In a GLP-compliant study following OECD guideline 476, the test substance was assessed for its potential to induce gene mutations at the hypoxanthine-guanine phosphoribosyl transferase (HPRT) locus in Chinese hamster ovary (CHO) cells in vitro. According to the results of the present in vitro study, in two valid experiments performed independently of each other the test substance did not relevantly increase the number of mutant colonies, either without S9 mix or after the addition of a metabolizing system. The mutant frequencies at any concentration were close to or within the range of the concurrent vehicle control values and within the range of our historical negative control data. The mutation frequencies of the vehicle control groups were within our historical negative control data range including all vehicles used in our laboratory and, thus, fulfilled the acceptance criteria of this study. The increase in the frequencies of mutant colonies induced by the positive control substances EMS and DMBA clearly demonstrated the sensitivity of the test method and of the metabolic activity of the S9 mix employed. The values were within the range of the historical positive control data and, thus, fulfilled the acceptance criteria of this study. Thus, in the absence and the presence of metabolic activation, the test article is not a mutagenic substance in the HPRT locus assay using CHO cells under the experimental conditions chosen.

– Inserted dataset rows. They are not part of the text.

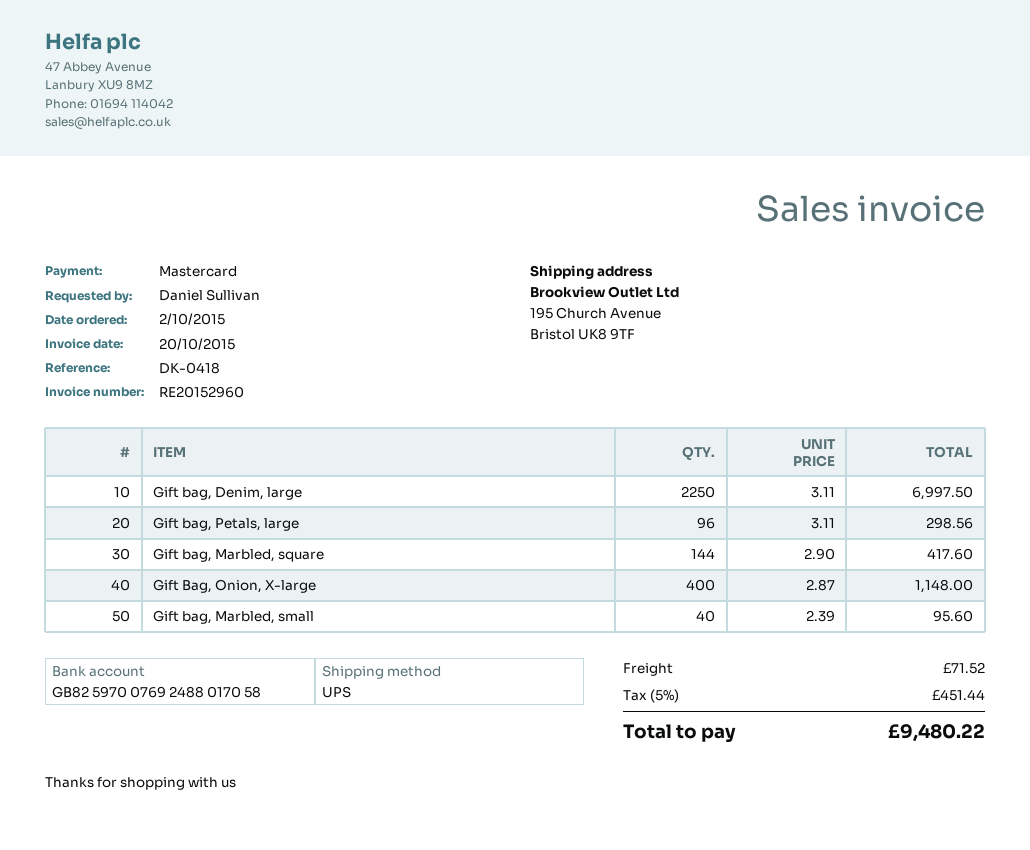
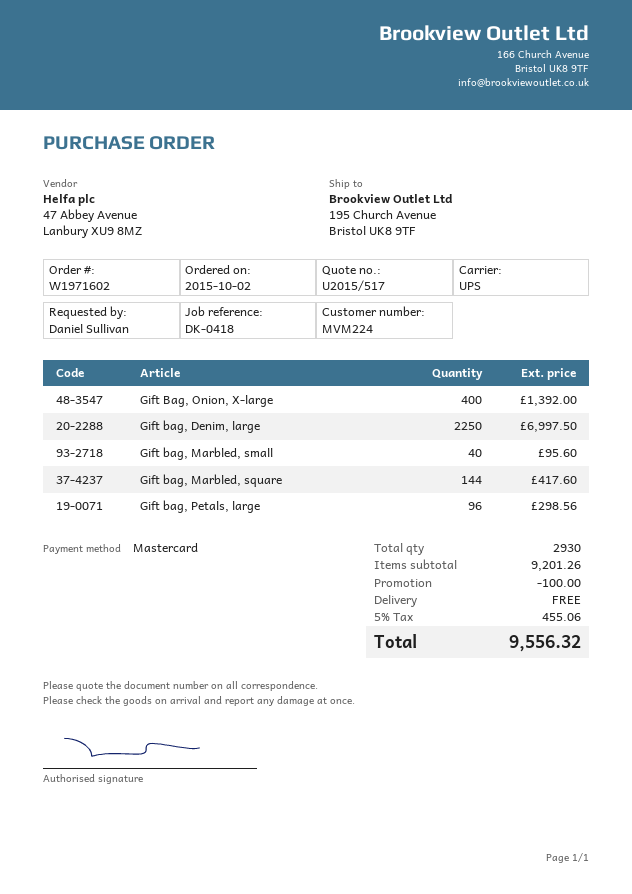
Gift Bag, Onion, X-large: 400 for 1148.00 -> 400 for 1392.00
discount: none -> 100.00
shipping: 71.52 -> 0.00
tax: 5% = 451.44 -> 5% = 455.06
total: 9480.22 -> 9556.32

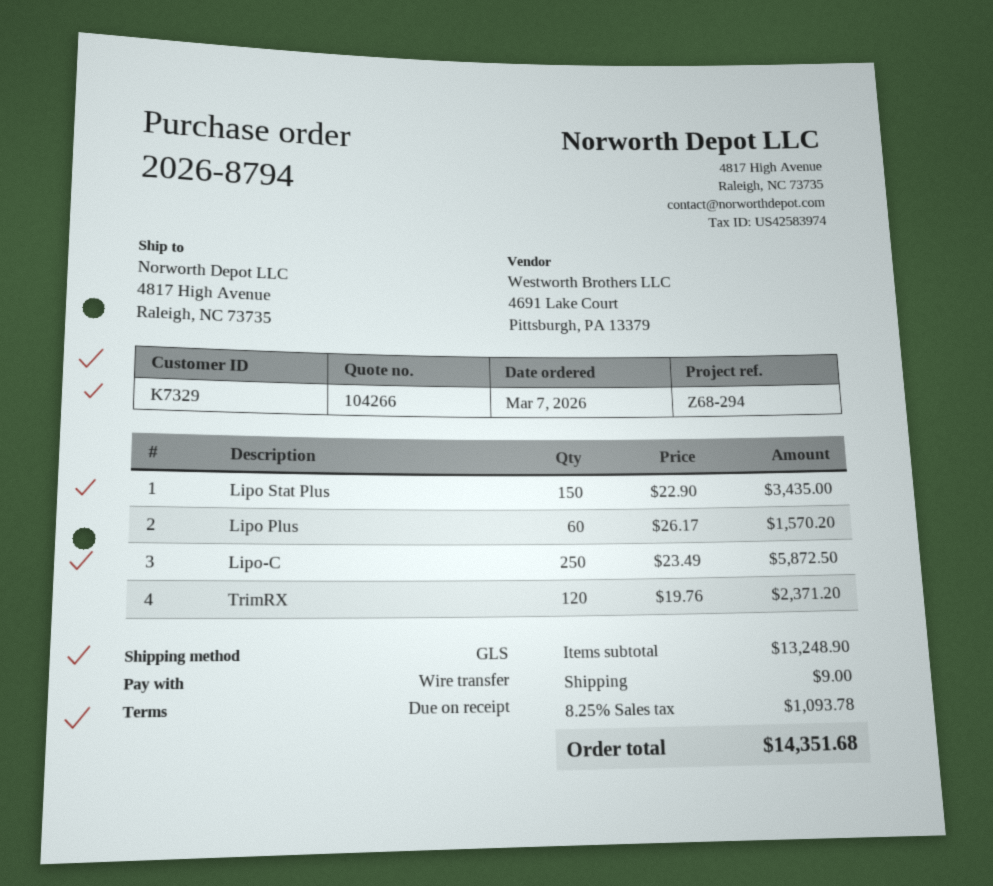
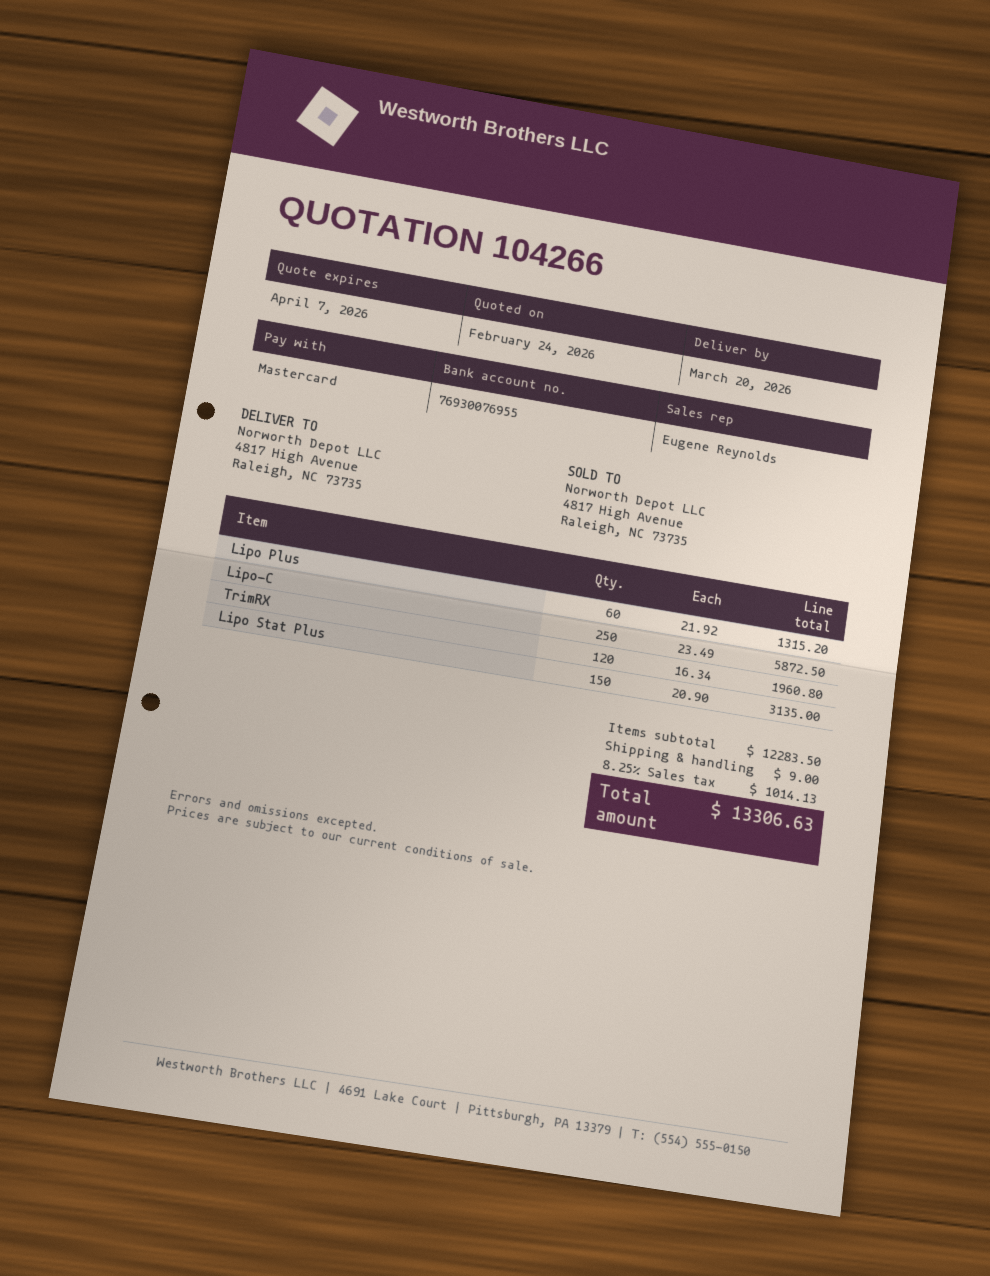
payment method: bank transfer -> Mastercard
Lipo Stat Plus: 150 x 22.90 = 3435.00 -> 150 x 20.90 = 3135.00
Lipo Plus: 60 x 26.17 = 1570.20 -> 60 x 21.92 = 1315.20
TrimRX: 120 x 19.76 = 2371.20 -> 120 x 16.34 = 1960.80
subtotal: 13248.90 -> 12283.50
tax: 8.25% = 1093.78 -> 8.25% = 1014.13
total: 14351.68 -> 13306.63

In vitro micronucleus test

In a GLP-compliant study following OECD guideline 487, the test substance was assessed for its potential to induce micronuclei in V79 cells in vitro (clastogenic or aneugenic activity). According to the results of the present assay, the test substance did not lead to a biologically relevant increase in the number of micronucleated cells either without S9 mix or after the addition of a metabolizing system in two experiments performed independently of each other. The frequencies of micronuclei after test substance treatment were close to the range of the concurrent vehicle control values at both exposure times and clearly within the range of our historical negative control data. The statistical significance observed in the 2nd Experiment with metabolic activation has to be regarded as biologically irrelevant under the circumstance that all these values were clearly within the historical negative control data range and not reproducible in Experiment 1 with the same treatment duration in the presence of S9 mix. In addition, the dose-related increase in the number of micronucleated cells in the 1st Experiment without S9 mix and in the 2nd Experiment with and without S9 mix has to be considered as biologically irrelevant, because all micronucleus rates were clearly within the historical negative control data range. The number of micronucleated cells in the vehicle control groups were within our historical negative control data range and, thus, fulfilled the acceptance criteria of this study. The increase in the frequencies of micronuclei induced by the positive control substances EMS and CPP clearly demonstrated the sensitivity of the test system and/or metabolic activity of the S9 mix employed. The values were within the range of the historical positive control data and, thus, fulfilled the acceptance criteria of this study. Thus, under the experimental conditions chosen here, the conclusion is drawn that the test item has not the potential to induce micronuclei (clastogenic and/or aneugenic activity) under in vitro conditions in V79 cells in the absence and the presence of metabolic activation.

Justification for classification or non-classification

Classification,Labelling, and Packaging Regulation (EC) No. 1272/2008

The available experimental test data are reliable and suitable for classification purposes under Regulation 1272/2008. As a result the substance is considered to be not classified for genetic toxicity under Regulation (EC) No. 1272/2008.